Entries provided
*** Begin section ***

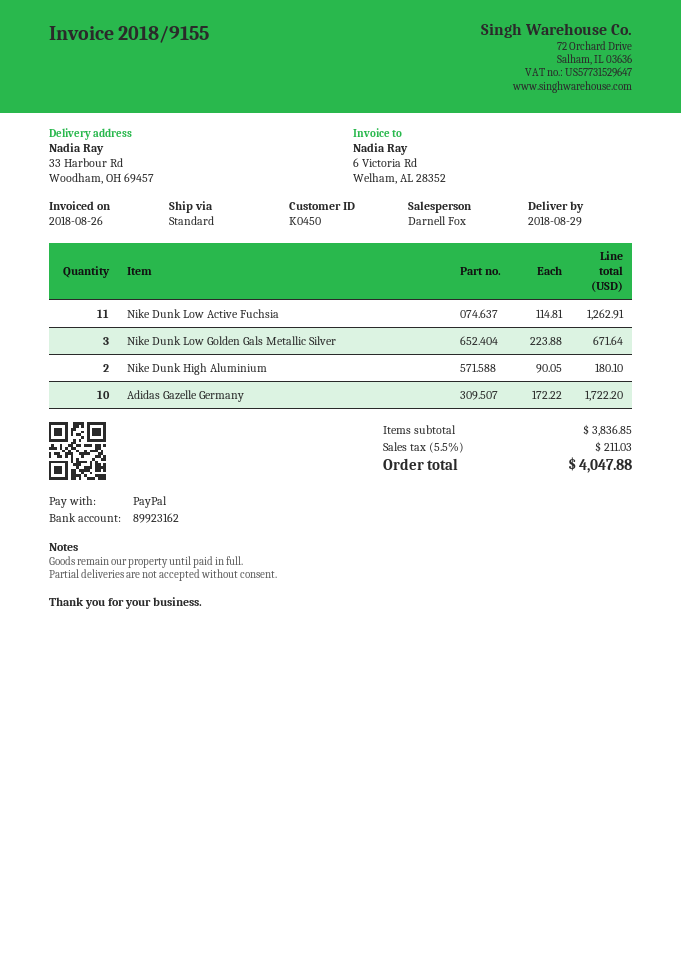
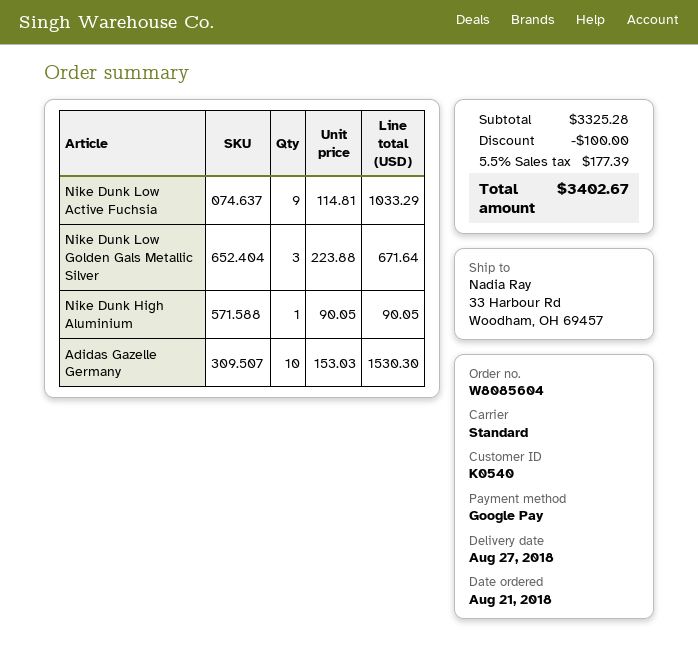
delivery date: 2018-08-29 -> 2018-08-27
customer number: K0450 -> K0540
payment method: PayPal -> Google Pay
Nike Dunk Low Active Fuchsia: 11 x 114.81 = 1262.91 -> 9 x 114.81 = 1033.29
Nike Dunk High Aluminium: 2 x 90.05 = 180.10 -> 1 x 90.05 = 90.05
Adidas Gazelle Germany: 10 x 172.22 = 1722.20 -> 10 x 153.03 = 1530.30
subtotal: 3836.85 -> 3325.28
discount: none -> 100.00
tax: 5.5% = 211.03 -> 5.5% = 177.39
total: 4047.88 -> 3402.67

*** End section ***
*** Begin section ***

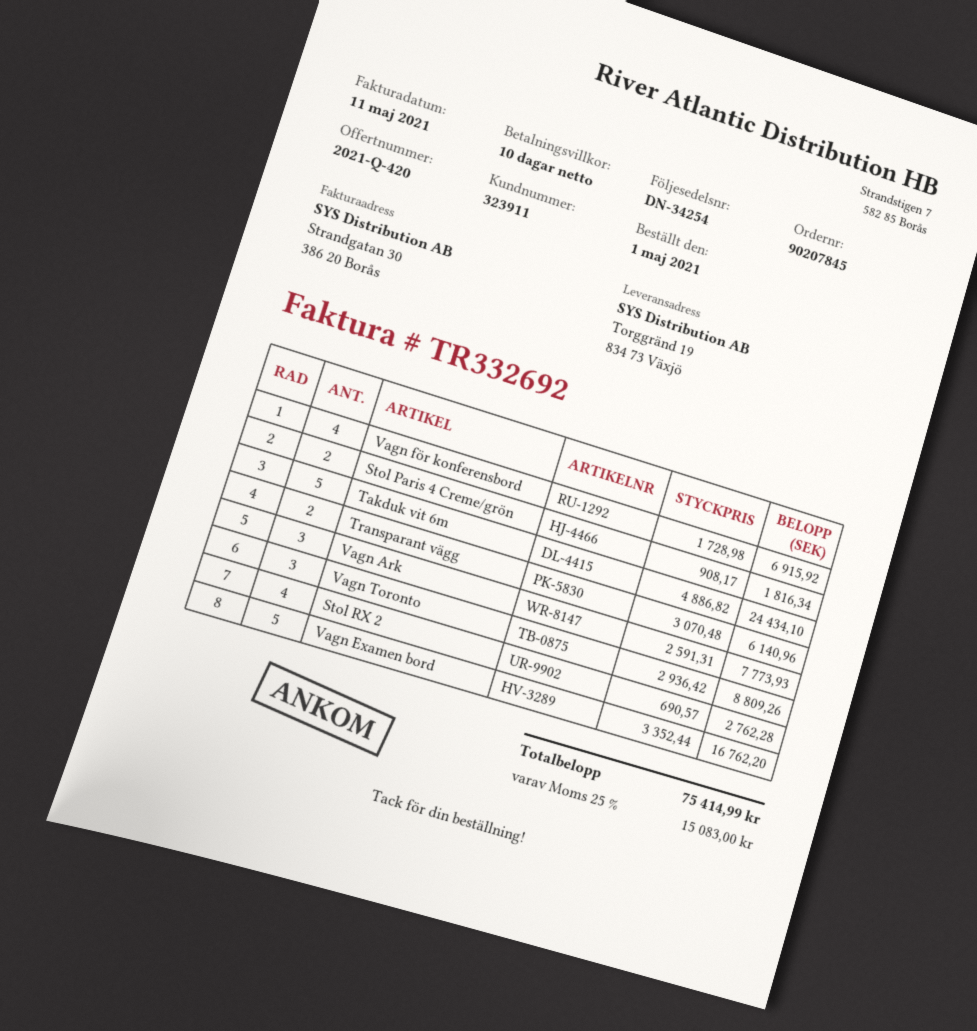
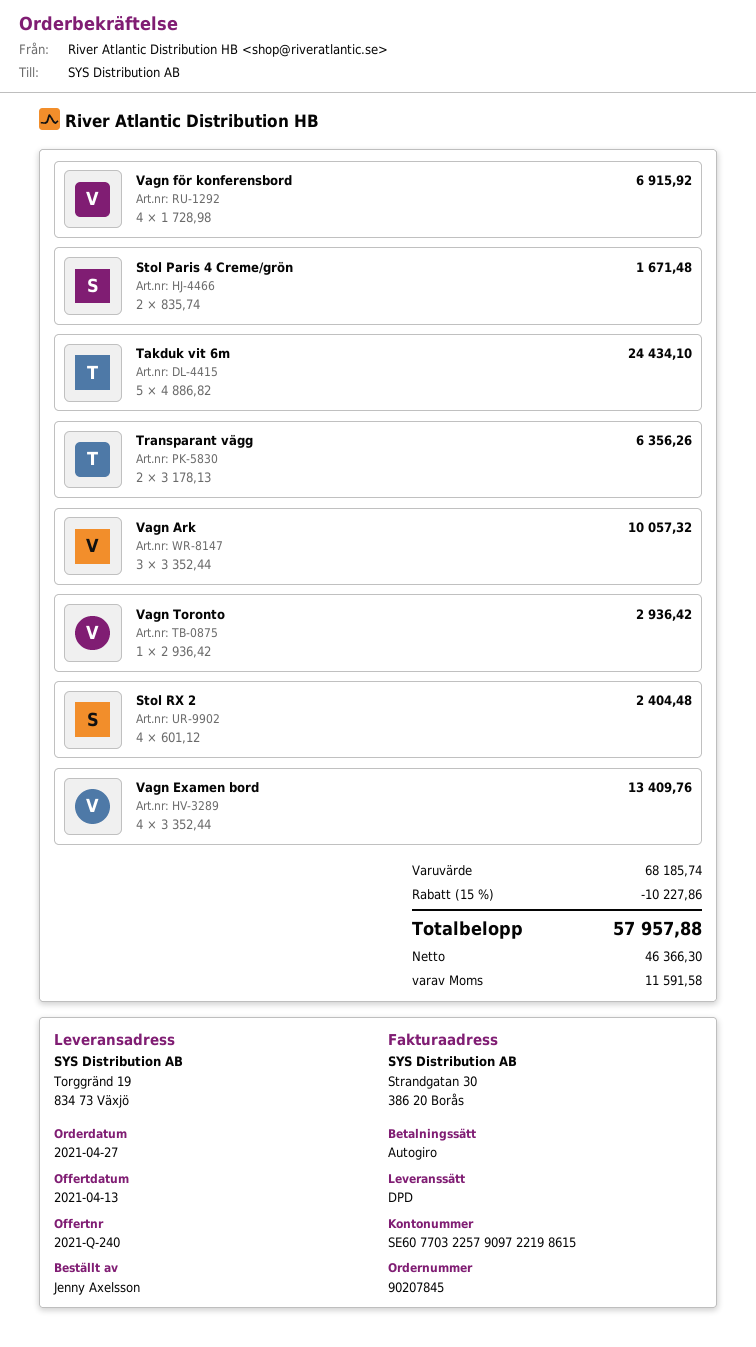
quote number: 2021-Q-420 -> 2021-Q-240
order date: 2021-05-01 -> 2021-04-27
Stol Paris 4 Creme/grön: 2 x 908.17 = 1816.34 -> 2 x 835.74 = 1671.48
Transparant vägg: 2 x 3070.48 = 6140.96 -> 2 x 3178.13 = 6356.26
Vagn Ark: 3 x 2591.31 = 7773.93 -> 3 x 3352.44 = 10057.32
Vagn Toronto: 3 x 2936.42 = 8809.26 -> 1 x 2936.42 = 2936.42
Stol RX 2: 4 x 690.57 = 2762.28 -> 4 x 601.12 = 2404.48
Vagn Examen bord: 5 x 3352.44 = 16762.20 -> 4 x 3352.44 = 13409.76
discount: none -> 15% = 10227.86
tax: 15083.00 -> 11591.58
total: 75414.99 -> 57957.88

*** End section ***

Aim of the exercise
Retype exactly the span of lines from the one with "delivery date: 2018-08-29 -> 2018-08-27" through the one with "total: 4047.88 -> 3402.67"; include both ends and omit the rest of the material.

Written response
delivery date: 2018-08-29 -> 2018-08-27
customer number: K0450 -> K0540
payment method: PayPal -> Google Pay
Nike Dunk Low Active Fuchsia: 11 x 114.81 = 1262.91 -> 9 x 114.81 = 1033.29
Nike Dunk High Aluminium: 2 x 90.05 = 180.10 -> 1 x 90.05 = 90.05
Adidas Gazelle Germany: 10 x 172.22 = 1722.20 -> 10 x 153.03 = 1530.30
subtotal: 3836.85 -> 3325.28
discount: none -> 100.00
tax: 5.5% = 211.03 -> 5.5% = 177.39
total: 4047.88 -> 3402.67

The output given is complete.